Your task = Report every line of the records beneath this task that holds the string "plane".

Dataset =
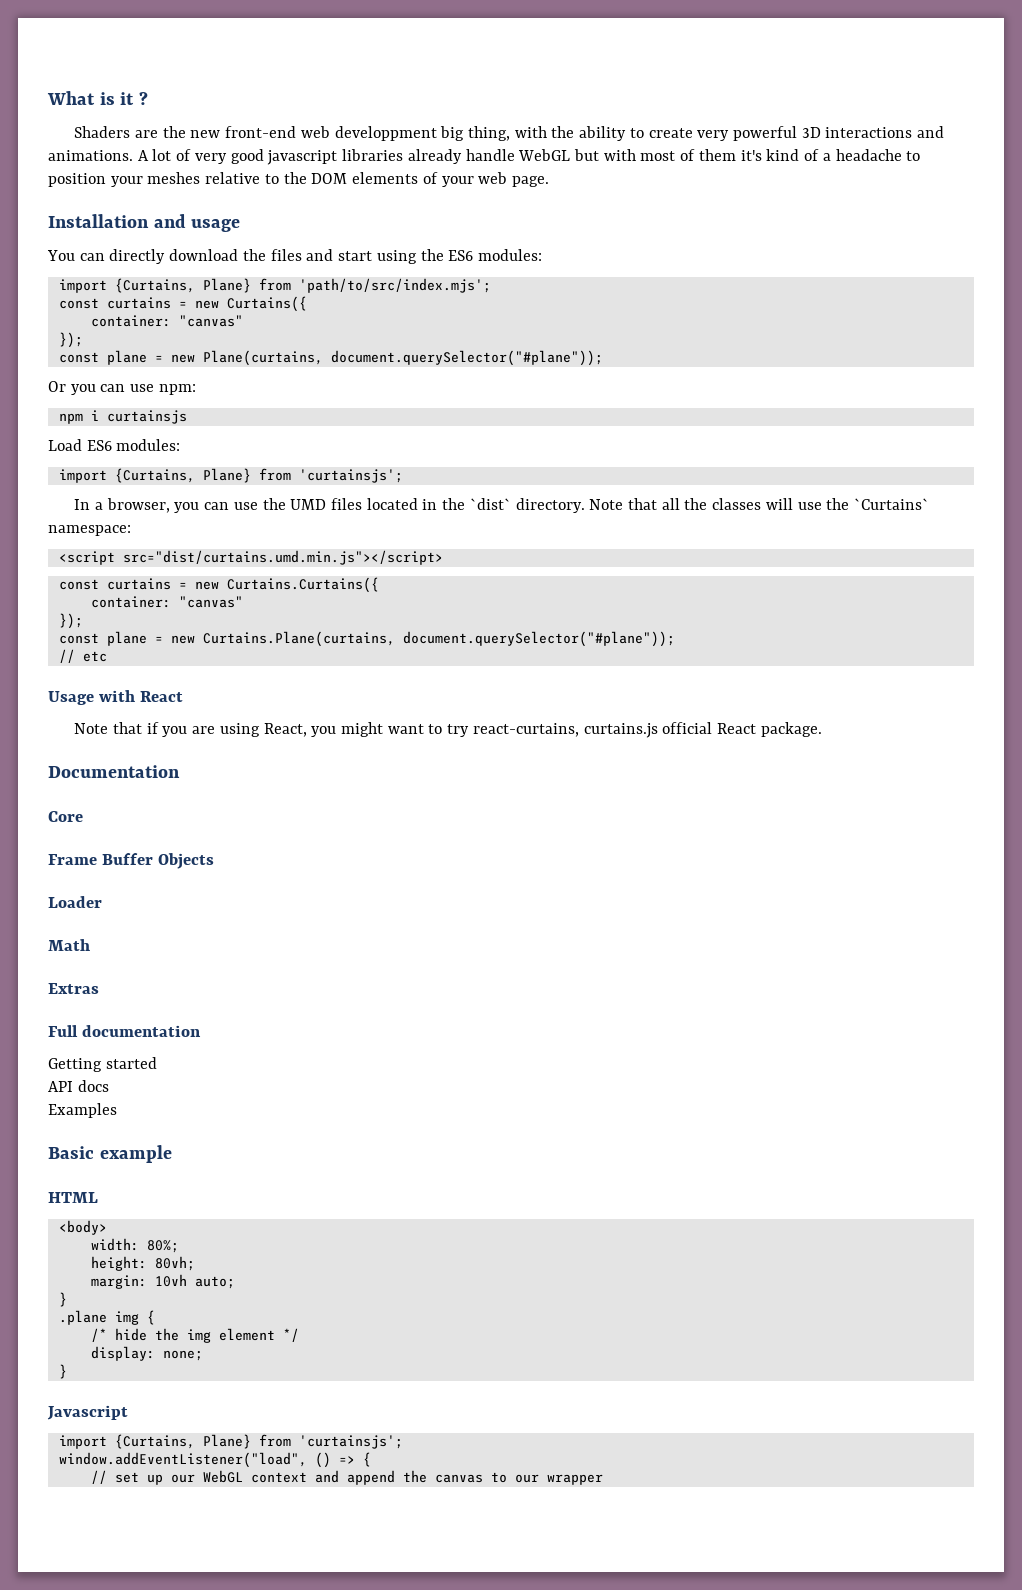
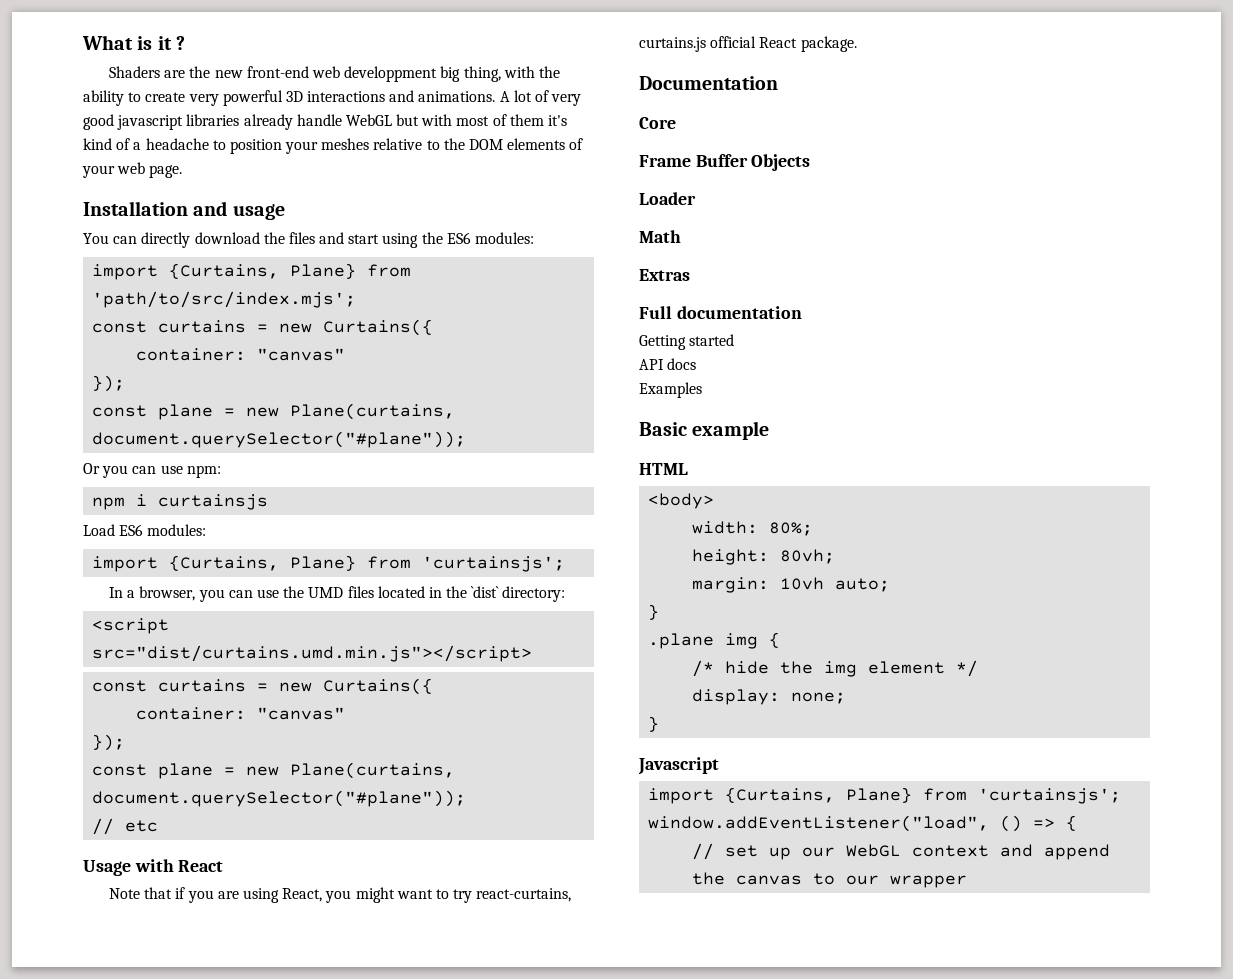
- In a browser, you can use the UMD files located in the `dist` directory. Note that all the classes will use the `Curtains` namespace:
+ In a browser, you can use the UMD files located in the `dist` directory:
  <script src="dist/curtains.umd.min.js"></script>
- const curtains = new Curtains.Curtains({
+ const curtains = new Curtains({
  container: "canvas"
  });
- const plane = new Curtains.Plane(curtains, document.querySelector("#plane"));
+ const plane = new Plane(curtains, document.querySelector("#plane"));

Output below =
- const plane = new Curtains.Plane(curtains, document.querySelector("#plane"));
+ const plane = new Plane(curtains, document.querySelector("#plane"));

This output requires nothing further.